Mengapa Pemakuan pohon itu dilarang?
1.Pohon yg dipaku membuat kambium di dlm pohon rusak dan membuatnya rentan kena penyakit lalu mati shg tdk bisa menghasilkan oksigen lagi .
2. Kalau pohon dipaku bisa berlubang dan keropos terus jd sarang semut. Dan ini menganggu pertumbuhan pohon itu sendiri.
Pohon dewasa menyerap karbon dioksida 48 pon /tahun dan melepaskan oksigen dan itu bisa mendukung 2 manusia bernapas.

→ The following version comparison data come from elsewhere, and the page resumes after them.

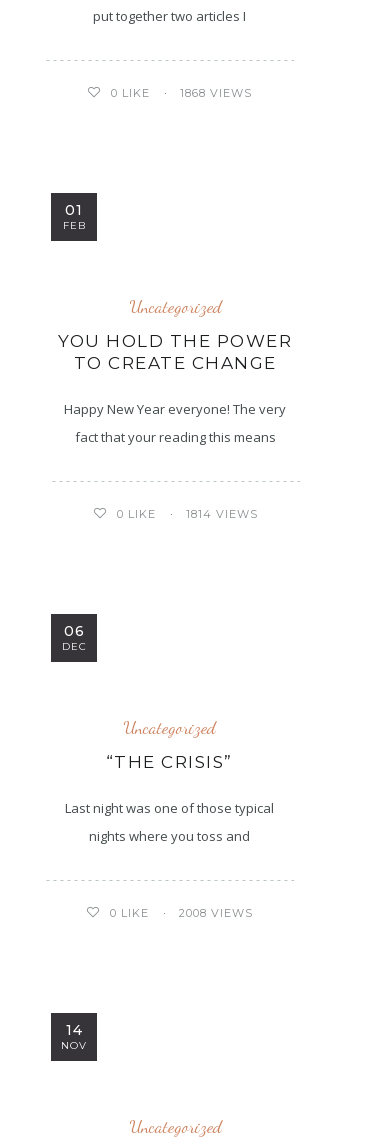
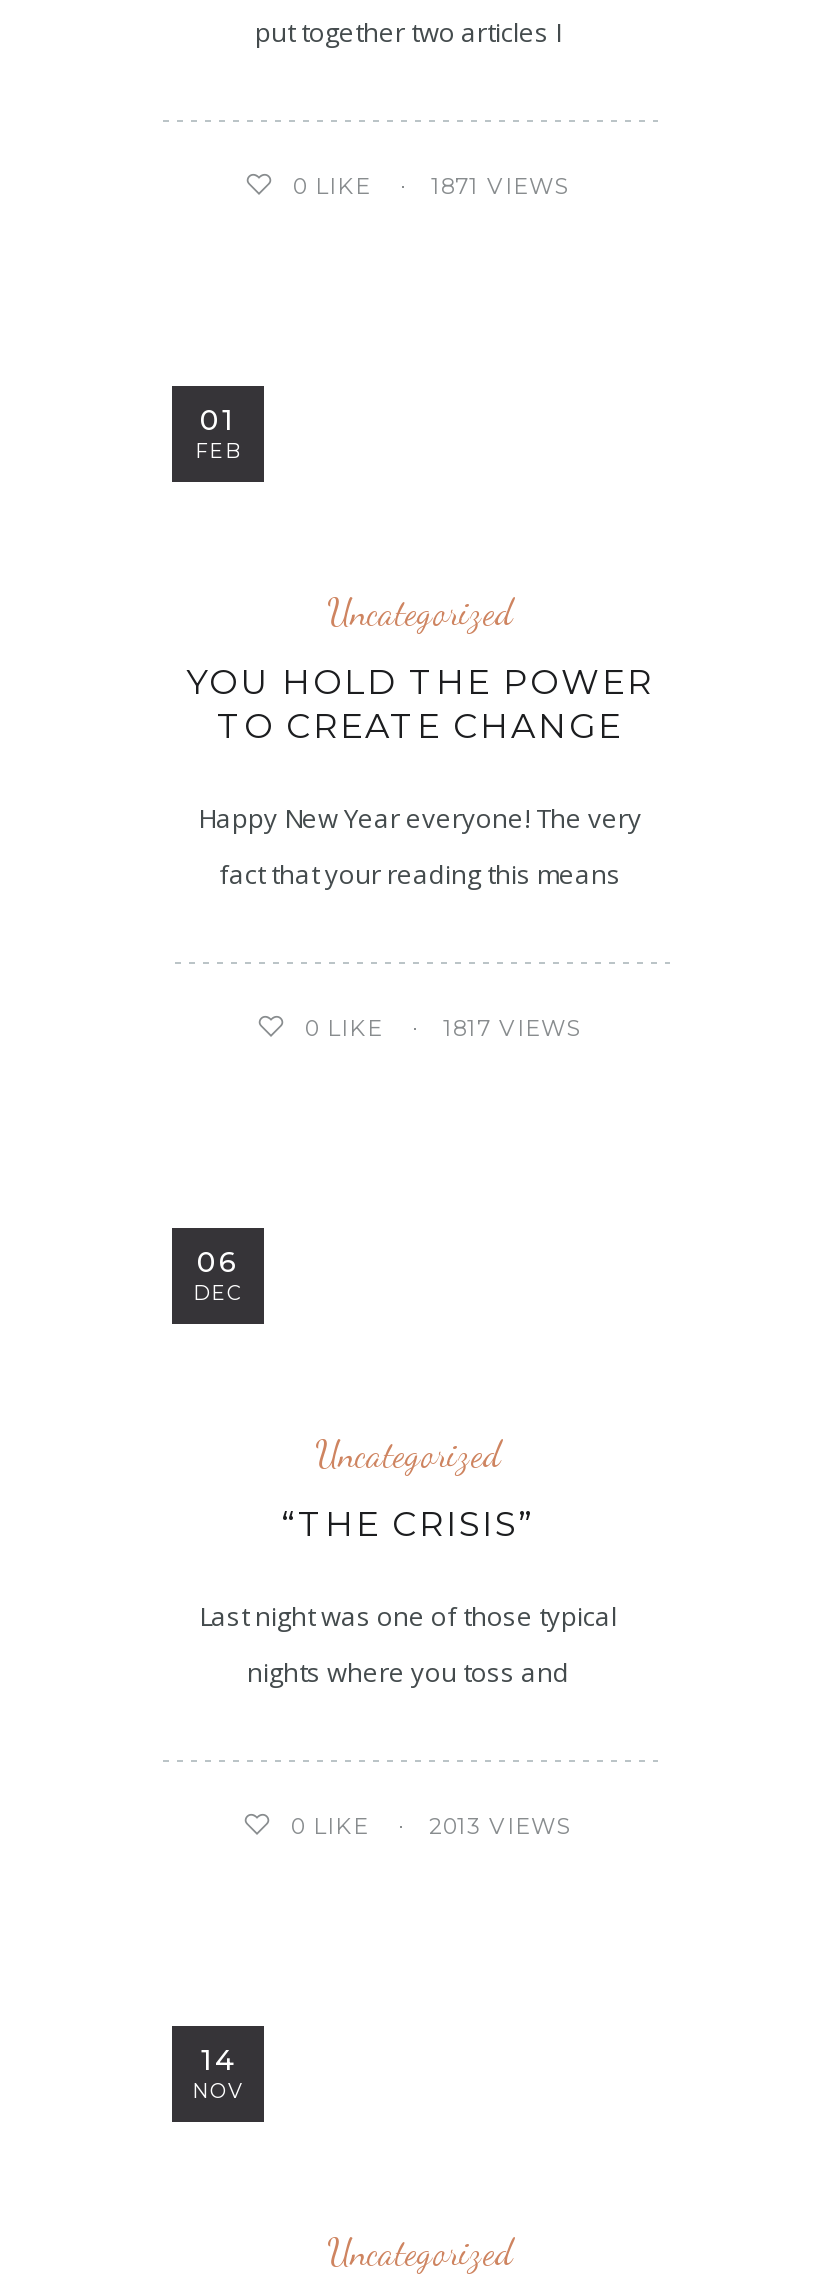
- 1868 VIEWS
+ 1871 VIEWS

- 1814 VIEWS
+ 1817 VIEWS

- 2008 VIEWS
+ 2013 VIEWS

Bahkan, pohon rindang matang bisa hasilkan oksigen utk 10 orang yg berarti, manusia bisa menarik napas slm enam bulan! Masih tega sakiti pohon?
3. Perilaku memaku pohon sama merusaknya dengan kebiasaan membuang sampah sembarangan atau membuang limbah ke sungai. Itu keji sekali!
4. Memaku benda di pohon dinyatakan melanggar UU RI no 32 thn 2009 ttg Perlindungan dan Pengelolaan Lingkungan Hidup. Masih mau melanggar?
Diatur jg di Peraturan Komisi Pemilihan Umum no 15 thn 2013.
Jd kalo caleg masih memasang banner kampanye di pohon. tidak layak dipilih.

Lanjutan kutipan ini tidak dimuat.